Friday, February 13, 2015

On the Nature of G

From Jensen's The G Factor:

The g factor, which is needed theoretically to account for the positive correlations between all tests, is necessarily unitary only within the domain of factor analysis. But the brain mechanisms or processes responsible for the fact that individual differences in a variety of abilities are positively correlated, giving rise to g, need not be unitary. … Some modules may be reflected in the primary factors; but there are other modules that do not show up as factors, such as the ability to acquire language, quick recognition memory for human faces, and three-dimensional space perception, because individual differences among normal persons are too slight for these virtually universal abilities to emerge as factors, or sources of variance. This makes them no less real or important. Modules are distinct, innate brain structures that have developed in the course of human evolution. They are especially characterized by the various ways that information or knowledge is represented by the neural activity of the brain. The main modules thus are linguistic (verbal/auditory/lexical/semantic), visuospatial, object recognition, numerical-mathematical, musical, and kinesthetic. …

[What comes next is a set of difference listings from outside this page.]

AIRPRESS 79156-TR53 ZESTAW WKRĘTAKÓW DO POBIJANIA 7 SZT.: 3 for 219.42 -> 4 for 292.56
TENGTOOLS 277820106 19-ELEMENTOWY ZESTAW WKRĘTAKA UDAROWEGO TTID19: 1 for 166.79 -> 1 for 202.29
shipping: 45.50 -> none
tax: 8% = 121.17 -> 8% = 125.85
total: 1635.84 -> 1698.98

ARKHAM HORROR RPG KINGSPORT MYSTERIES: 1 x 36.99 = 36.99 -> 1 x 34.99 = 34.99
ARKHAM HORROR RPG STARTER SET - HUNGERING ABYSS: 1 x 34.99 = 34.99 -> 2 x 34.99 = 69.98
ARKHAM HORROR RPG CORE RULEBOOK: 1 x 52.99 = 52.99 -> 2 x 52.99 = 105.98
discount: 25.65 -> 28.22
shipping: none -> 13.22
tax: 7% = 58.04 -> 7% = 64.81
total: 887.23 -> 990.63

In contrast, there are persons whose tested general level of ability is within the normal range, yet who, because of a localized brain lesion, show a severe deficiency in some particular ability, such as face recognition, receptive or expressive language dysfunctions (aphasia), or inability to form long-term memories of events. Again, modularity is evidenced by the fact that these functional deficiencies are quite isolated from the person’s total repertoire of abilities. Even in persons with a normally intact brain, a module’s efficiency can be narrowly enhanced through extensive experience and practice in the particular domain served by the module.



But at some level of analysis of the processes correlated with g it will certainly be found that more than a single process is responsible for g, whether these processes are at the level of the processes measured by elementary cognitive tasks, or at the level of neurophysiological processes, or even at the molecular level of neural activity. If successful performance on every complex mental test involves, let us say, two distinct, uncorrelated processes, A and B (which are distinguishable and measurable at some less complex level than that of the said tests) in addition to any other processes that are specific to each test or common only to certain groups of tests, then in a factor analysis all tests containing A and B will be loaded on a general factor. At this level of analysis, this general factor will forever appear unitary, although it is actually the result of two separate processes, A and B. … However, the fact that g has all the characteristics of a polygenic trait (with a substantial component of nongenetic variance) and is correlated with a number of complexly determined aspects of brain anatomy and physiology, as indicated in Chapter 6, makes it highly probable that g, though unitary at a psychometric level of analysis, is not unitary at a biological level.